WHAT YOU WILL DO - Every line in the data below from the one containing "column amplicon_number | position: none -> 2" down to the one containing "18 | primer_seq_x: TCTCCCGTGAGAGTTCCCAA", both included, must be retyped exactly; no other line is to appear.
···
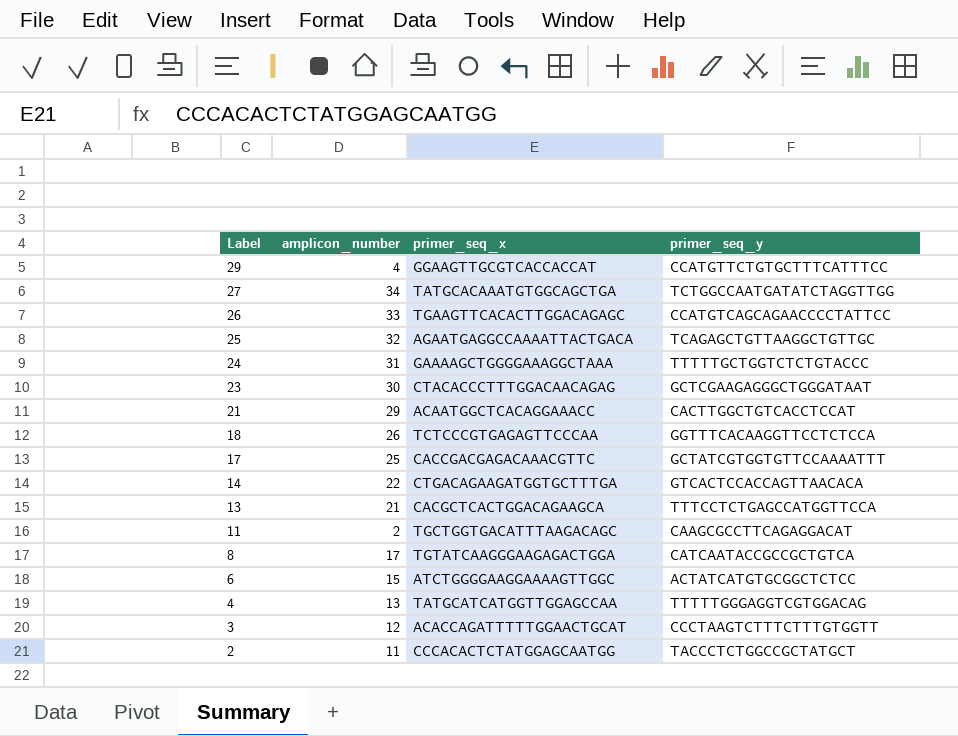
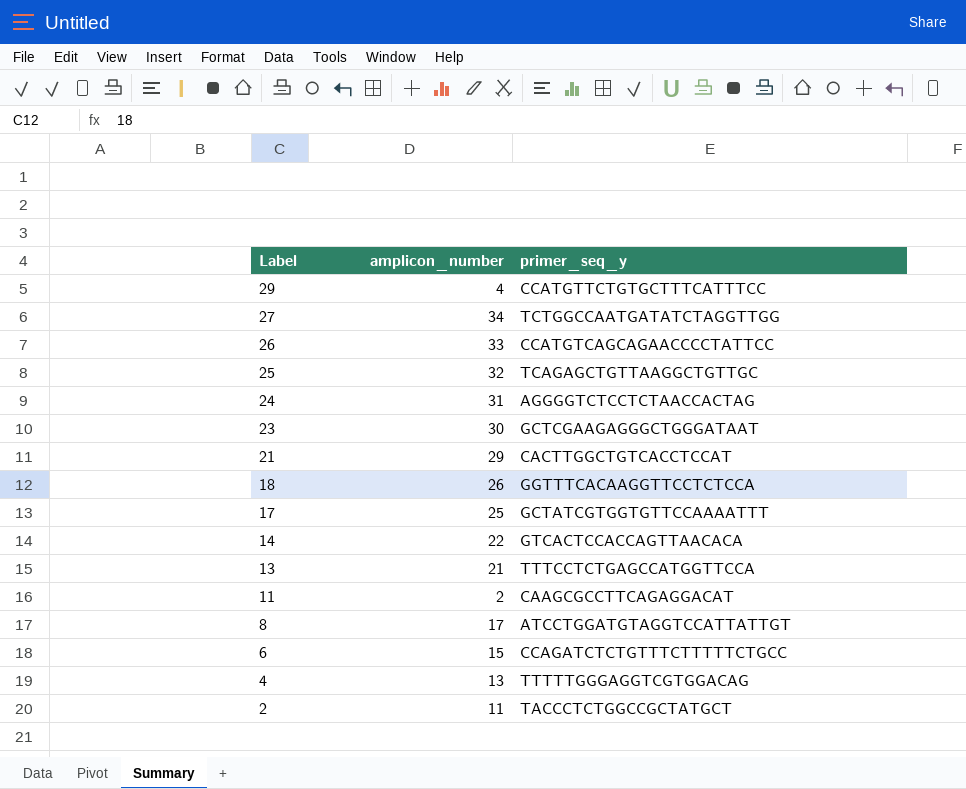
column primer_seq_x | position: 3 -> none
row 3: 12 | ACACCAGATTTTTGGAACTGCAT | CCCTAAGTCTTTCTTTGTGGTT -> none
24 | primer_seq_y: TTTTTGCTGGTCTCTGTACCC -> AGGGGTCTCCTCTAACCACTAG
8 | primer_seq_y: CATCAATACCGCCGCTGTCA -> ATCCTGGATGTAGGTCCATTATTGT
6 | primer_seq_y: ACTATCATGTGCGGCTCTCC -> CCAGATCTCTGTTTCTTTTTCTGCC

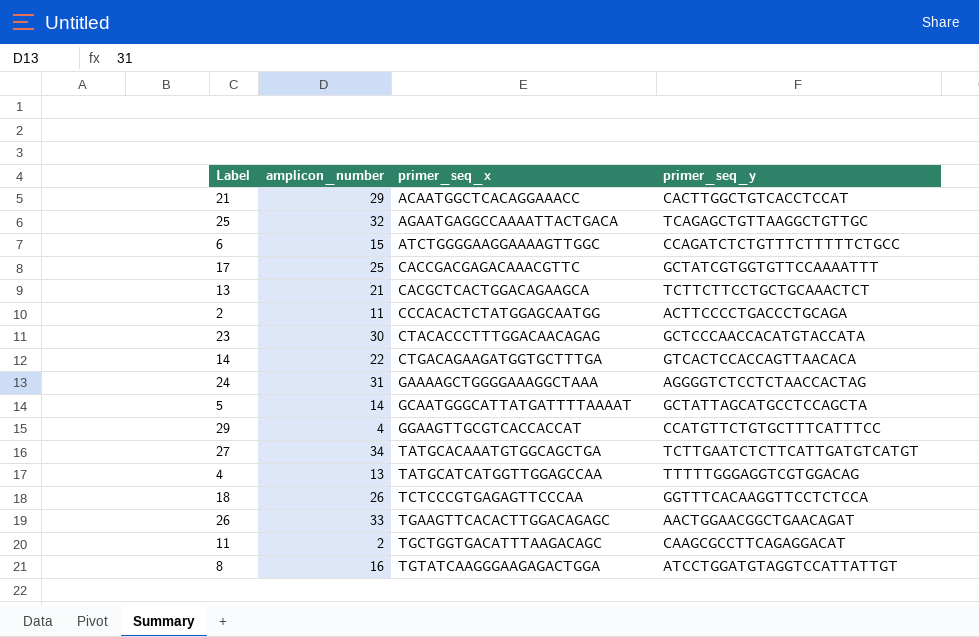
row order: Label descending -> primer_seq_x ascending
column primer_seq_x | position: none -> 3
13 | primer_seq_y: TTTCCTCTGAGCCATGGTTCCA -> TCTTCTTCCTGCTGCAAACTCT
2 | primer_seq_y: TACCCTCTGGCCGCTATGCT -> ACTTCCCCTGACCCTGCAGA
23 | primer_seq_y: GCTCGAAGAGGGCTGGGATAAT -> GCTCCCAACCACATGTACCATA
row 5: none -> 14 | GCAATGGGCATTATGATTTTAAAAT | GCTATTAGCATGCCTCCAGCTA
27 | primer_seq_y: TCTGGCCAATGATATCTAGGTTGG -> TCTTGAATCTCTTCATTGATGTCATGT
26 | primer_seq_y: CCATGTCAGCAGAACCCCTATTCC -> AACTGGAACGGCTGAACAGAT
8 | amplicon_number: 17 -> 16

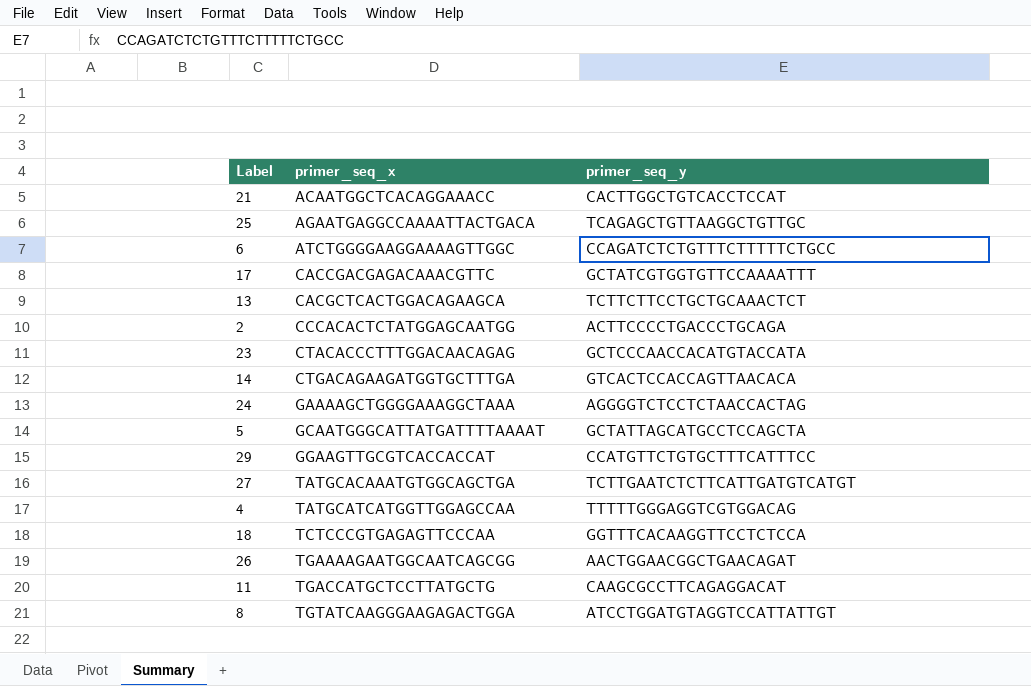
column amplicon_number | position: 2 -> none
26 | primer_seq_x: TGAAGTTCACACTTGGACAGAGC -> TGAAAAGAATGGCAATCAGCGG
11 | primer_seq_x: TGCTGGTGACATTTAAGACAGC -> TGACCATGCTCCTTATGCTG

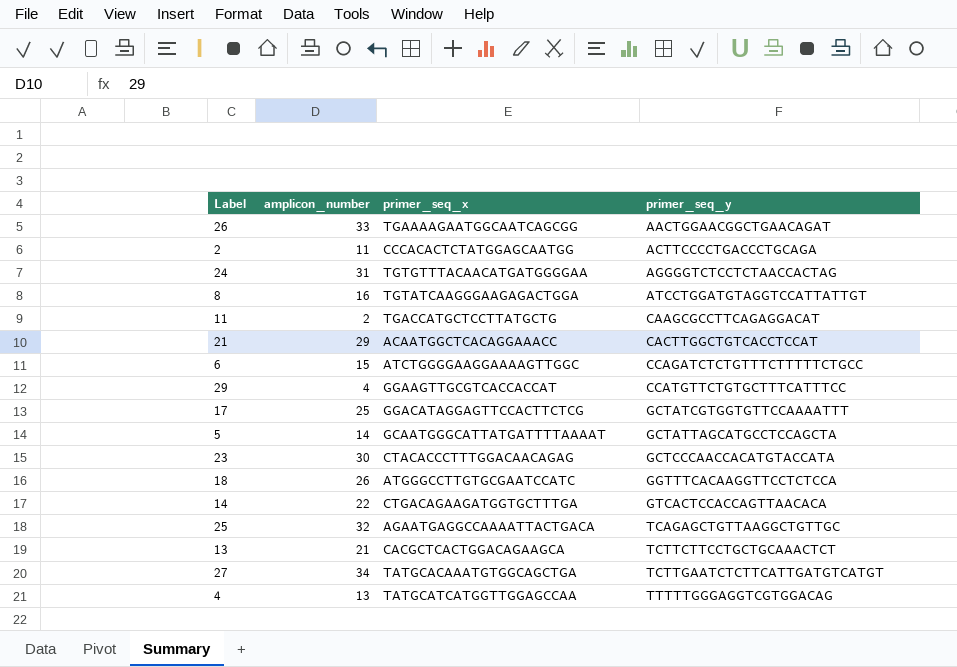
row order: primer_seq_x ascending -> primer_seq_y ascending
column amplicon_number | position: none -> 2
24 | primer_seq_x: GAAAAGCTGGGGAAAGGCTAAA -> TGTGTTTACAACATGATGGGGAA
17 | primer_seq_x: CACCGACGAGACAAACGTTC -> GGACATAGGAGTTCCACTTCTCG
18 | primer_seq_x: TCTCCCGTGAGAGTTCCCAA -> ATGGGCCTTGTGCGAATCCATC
···
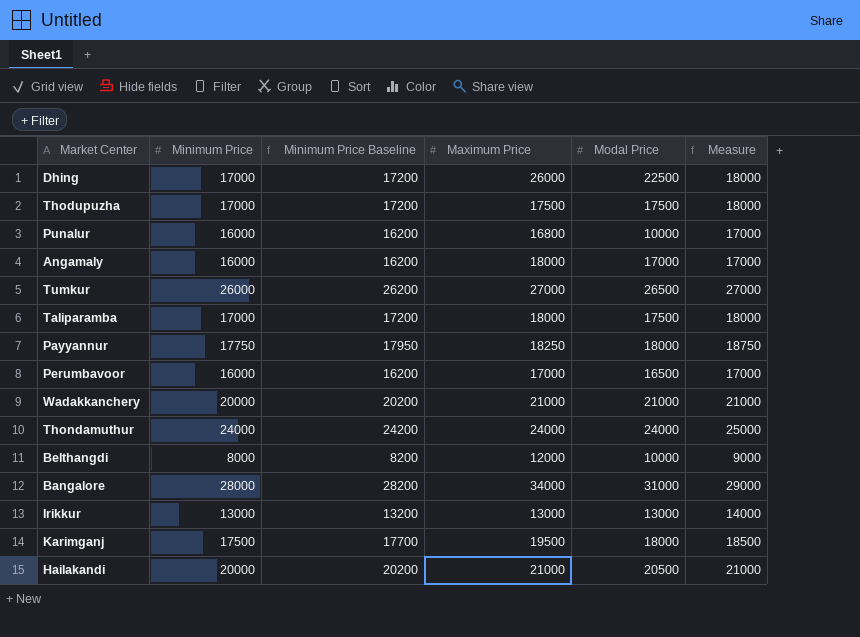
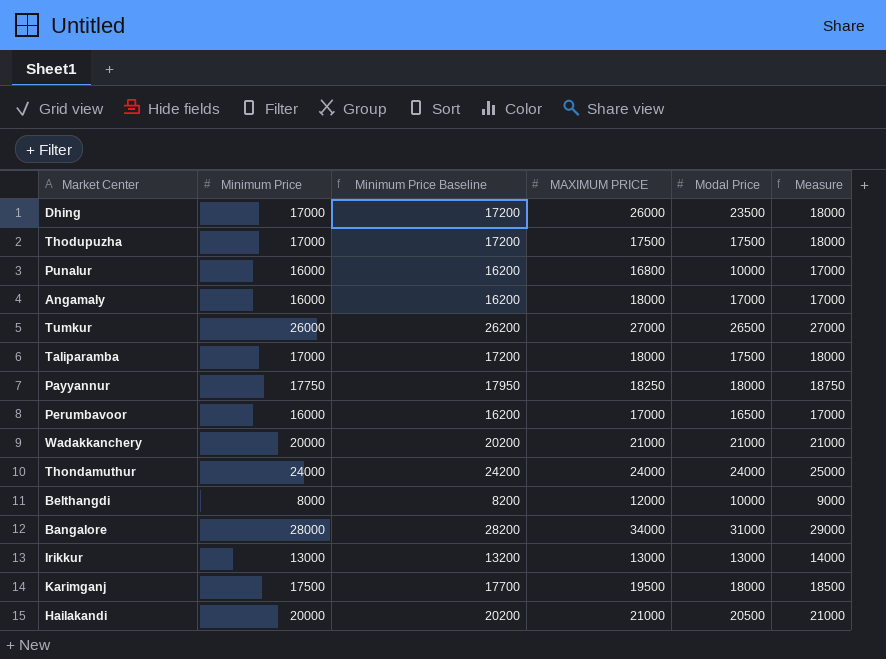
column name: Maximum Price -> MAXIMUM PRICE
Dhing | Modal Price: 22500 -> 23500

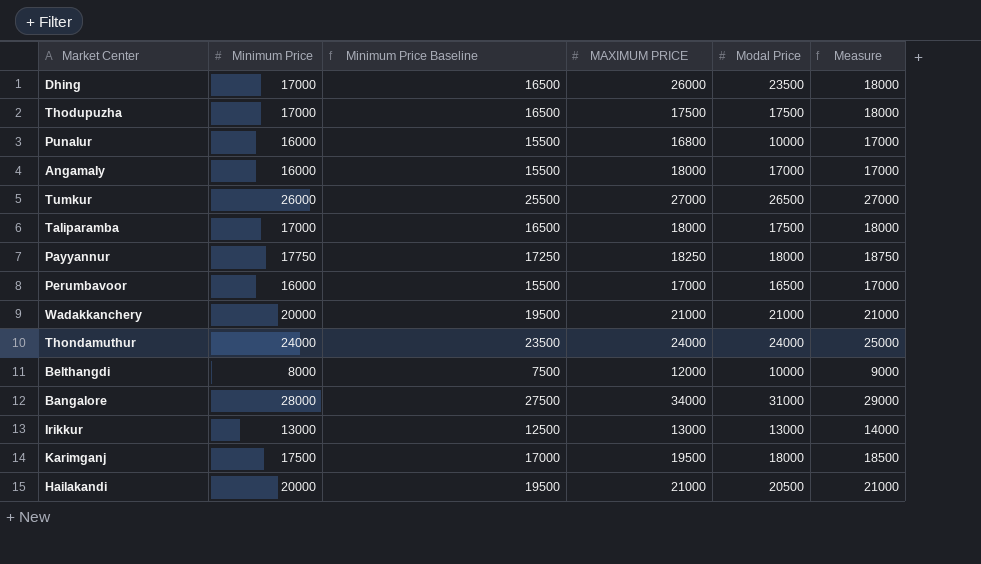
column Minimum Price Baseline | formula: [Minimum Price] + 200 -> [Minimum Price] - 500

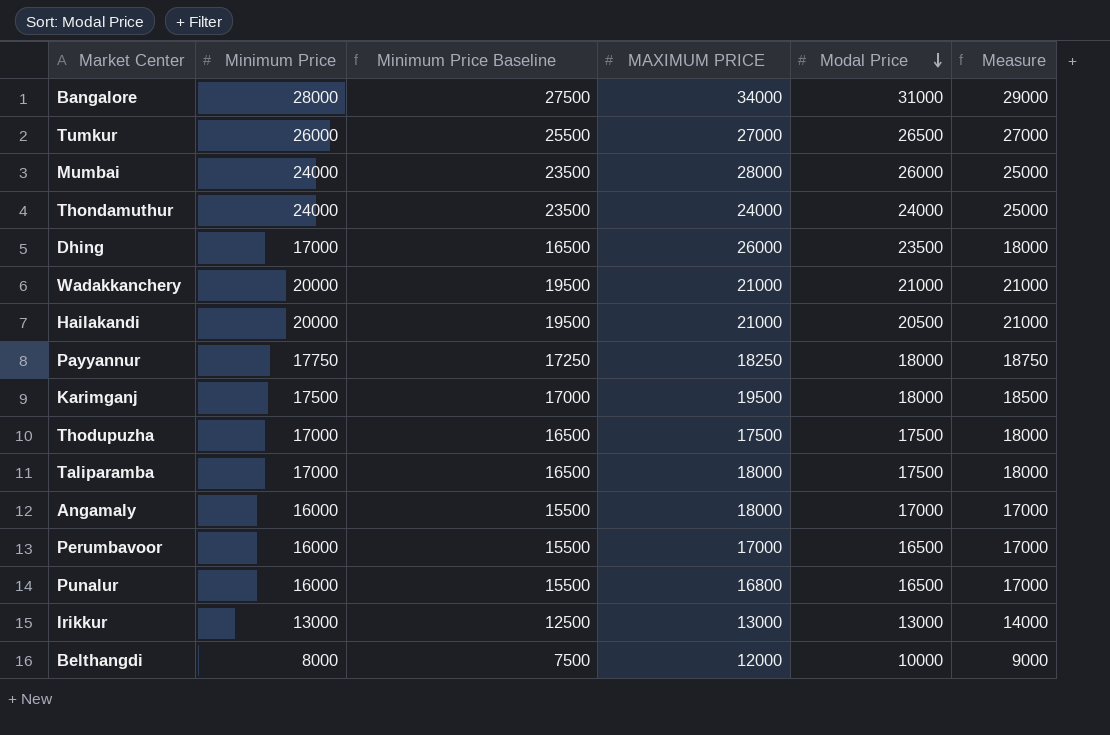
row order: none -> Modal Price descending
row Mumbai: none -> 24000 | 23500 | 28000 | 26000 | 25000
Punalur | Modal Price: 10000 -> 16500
···
TASK RESPONSE -
column amplicon_number | position: none -> 2
24 | primer_seq_x: GAAAAGCTGGGGAAAGGCTAAA -> TGTGTTTACAACATGATGGGGAA
17 | primer_seq_x: CACCGACGAGACAAACGTTC -> GGACATAGGAGTTCCACTTCTCG
18 | primer_seq_x: TCTCCCGTGAGAGTTCCCAA -> ATGGGCCTTGTGCGAATCCATC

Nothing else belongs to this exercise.